A pops concert in a shopping mall conjures up all kinds of negative images. Inattentive audiences more interested in talking than listening; noisy kids running amok; distorted sounds from overworked speakers; haphazard performances shabbily covered with glitz, and certainly not much in the way of music. Given these expectations, the Alexandria Symphony Orchestra Pops Concert Saturday night, at the grand opening of the newly enclosed and upgraded Landmark Center, was a refreshing surprise.
Of the many factors that contributed to the success of the event, the most important was the high level of the performances. The program was standard pops: selections from "Oklahoma," "West Side Story" and "The Sound of Music" and two sets of Beatles transcriptions. Conductor Kim Allen Kluge led a group of Alexandria Symphony members and local freelancers with the same energy and musicality that he provides to music of Beethoven and Mendelssohn, and the orchestra responded with precision and enthusiasm.
John Phillip Souza's "Stars and Stripes Forever" opened the show. It was a good start, with strong brass, an excellent piccolo solo and plenty of dynamic contrast.

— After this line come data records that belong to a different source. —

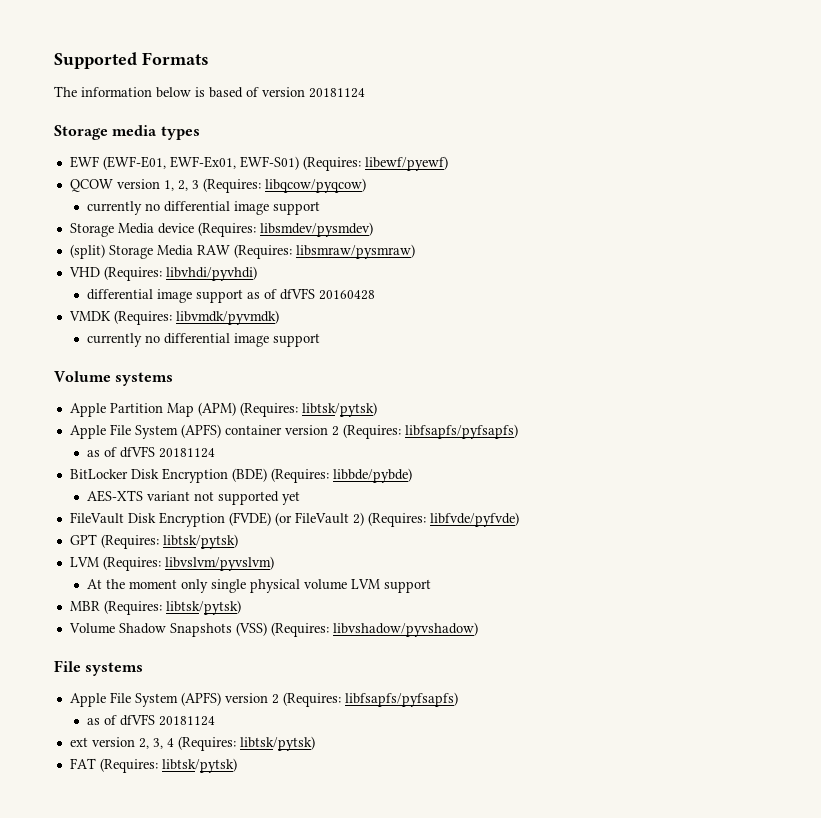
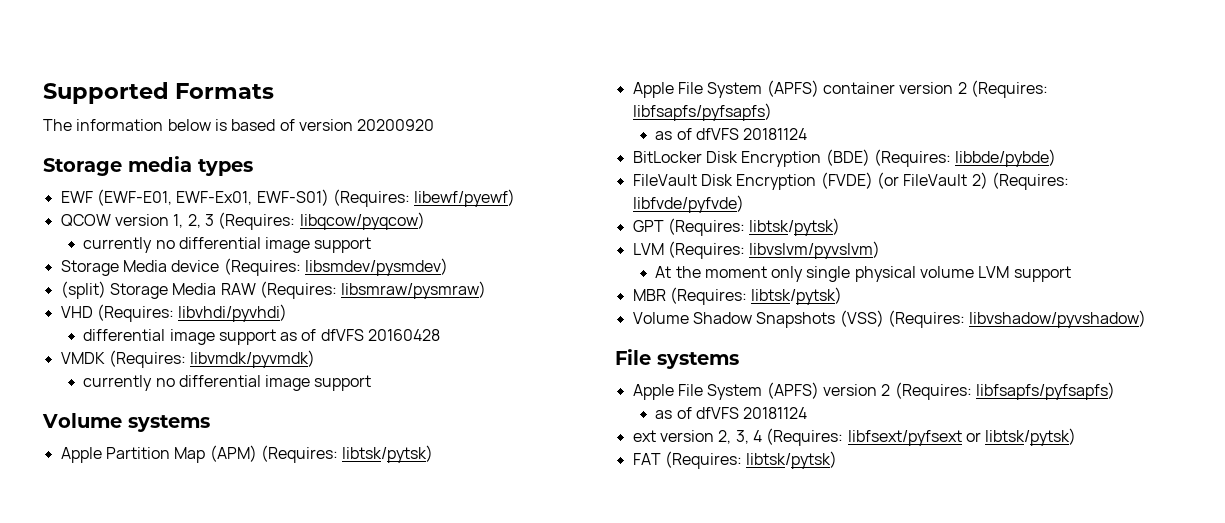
[309,88,365,98] 20181124 -> [357,119,435,131] 20200920
[86,490,300,505] // AES-XTS variant not supported yet -> (1057, 158) none
(236, 743) none -> [847,430,981,446] libfsext/pyfsext or

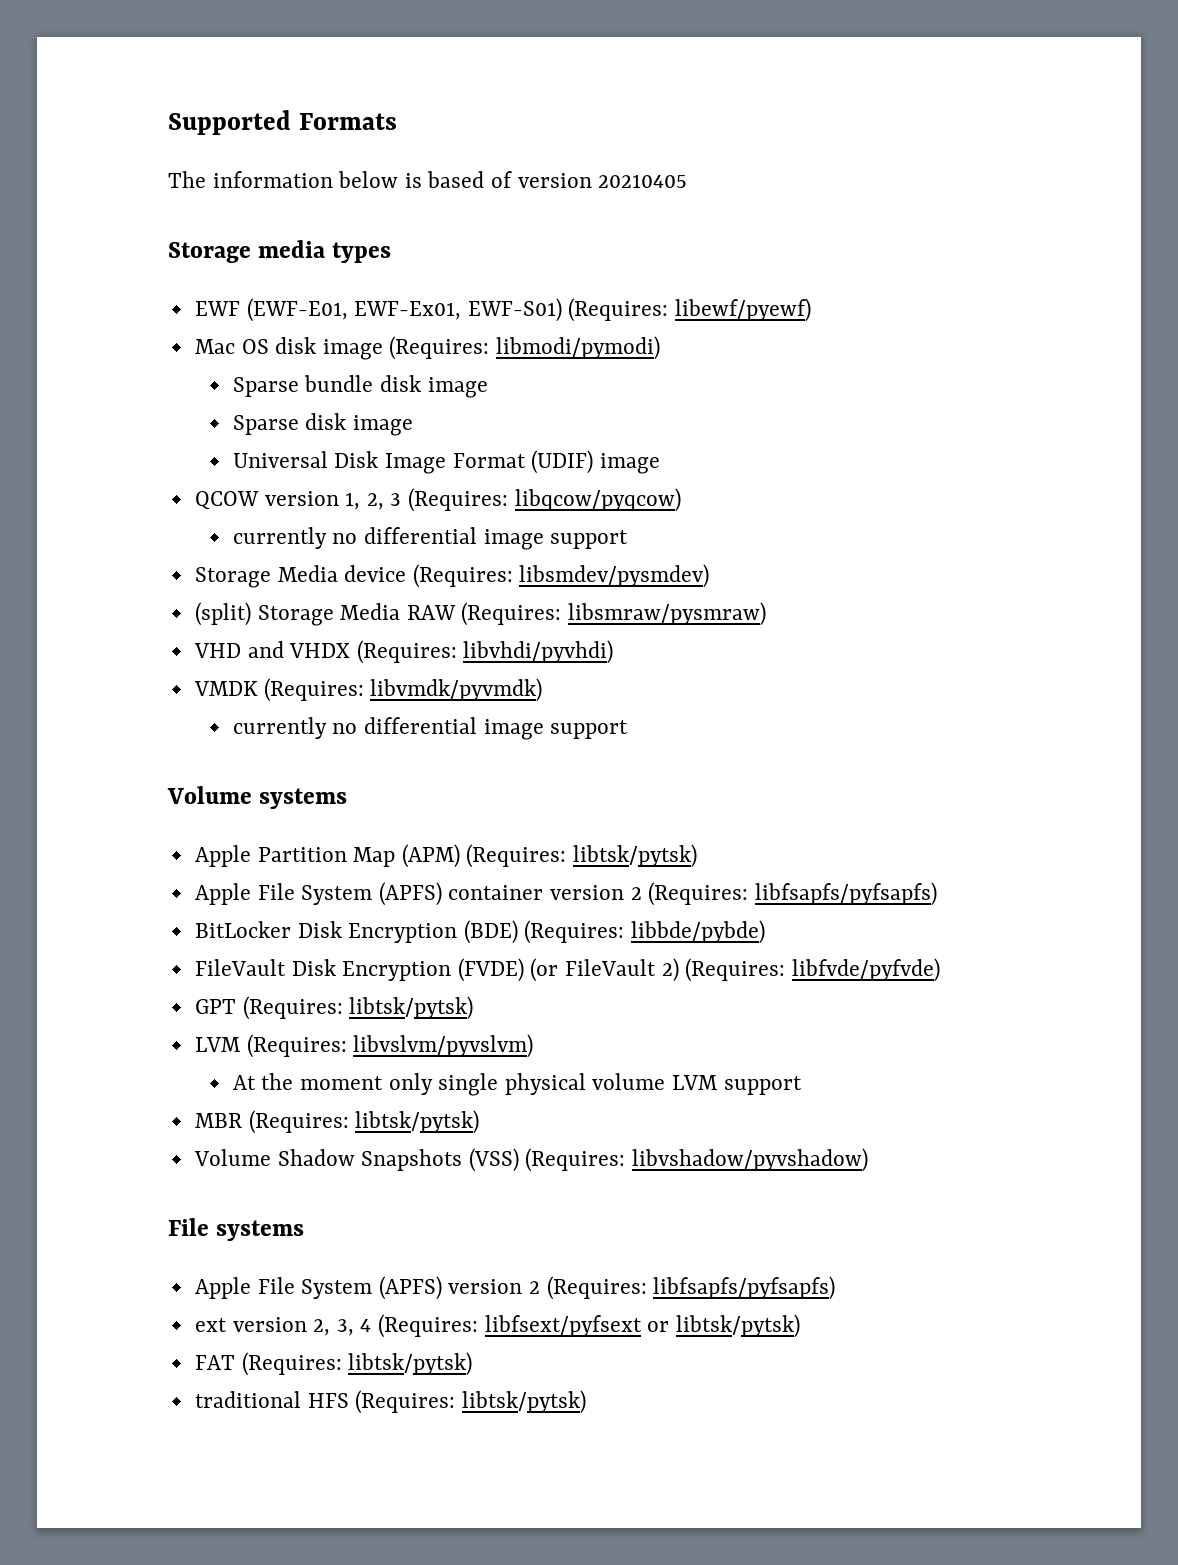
[357,119,435,131] 20200920 -> [598,174,688,188] 20210405
(516, 198) none -> [194,336,661,360] [232,375,488,398] [232,413,413,436] [232,450,660,474] // Mac OS disk image (Requires: libmodi/pymodi) // Sparse bundle disk image // Sparse disk image // Universal Disk Image Format (UDIF) image
(93, 312) none -> [247,641,351,658] and VHDX
[83,329,441,345] // differential image support as of dfVFS 20160428 -> (614, 652) none
[655,128,808,140] // as of dfVFS 20181124 -> (937, 894) none
[655,407,808,419] // as of dfVFS 20181124 -> (836, 1288) none
(838, 460) none -> [194,1390,586,1414] // traditional HFS (Requires: libtsk/pytsk)

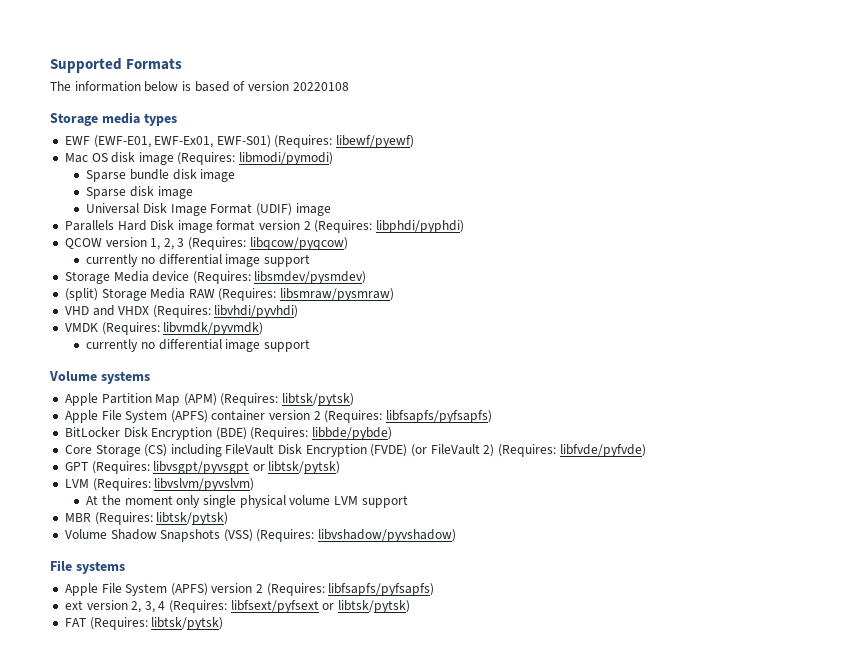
[598,174,688,188] 20210405 -> [292,82,349,91] 20220108
(660, 463) none -> [64,220,465,233] // Parallels Hard Disk image format version 2 (Requires: libphdi/pyphdi)
(766, 932) none -> [64,444,222,457] Core Storage (CS) including
(343, 1008) none -> [153,461,265,474] libvsgpt/pyvsgpt or
[194,1390,586,1414] // traditional HFS (Requires: libtsk/pytsk) -> (224, 623) none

Soprano Dorothy Yanes was an impressive soloist in the show tune medleys. Her vocal presentation demonstrates a rare combination: solid, operatically trained vocal technique, crisply clear diction, a pop singer's comfort with a microphone and the ability to maintain one-to-one communication with the audience.
Yanes and Kluge were on the same wave length throughout the concert, making music together and with the audience. They were unafraid, even in the cavernous space, to provide moments of delicacy: "Edelweiss" and "People Will Say We're in Love" were sung very softly and with a delicious transparency. It was just the contrast needed to such rousing numbers as "Climb Every Mountain" and the title song from "Oklahoma."
The electronic amplification, an absolute necessity in the three-story open space, was provided by Bruce Tandy, of Springfield Sound. The round stage was virtually ringed with large, black speakers and the upper floors were served by speakers imbedded in some of the columns. The balance was good and the sound was neither too loud nor too soft and, given the resonance of the hard surfaces, as clear as could be expected. Words, either spoken or sung, were often lost in space, but if you were near one of the columns you could hear them perfectly. But we all know the words anyway.
The audience sat around the stage on folding chairs and on the side of decorative pools, and stood around the railings of the mezzanines. There was a miminum of background noise (although one fountain a "block" away should have been shut off).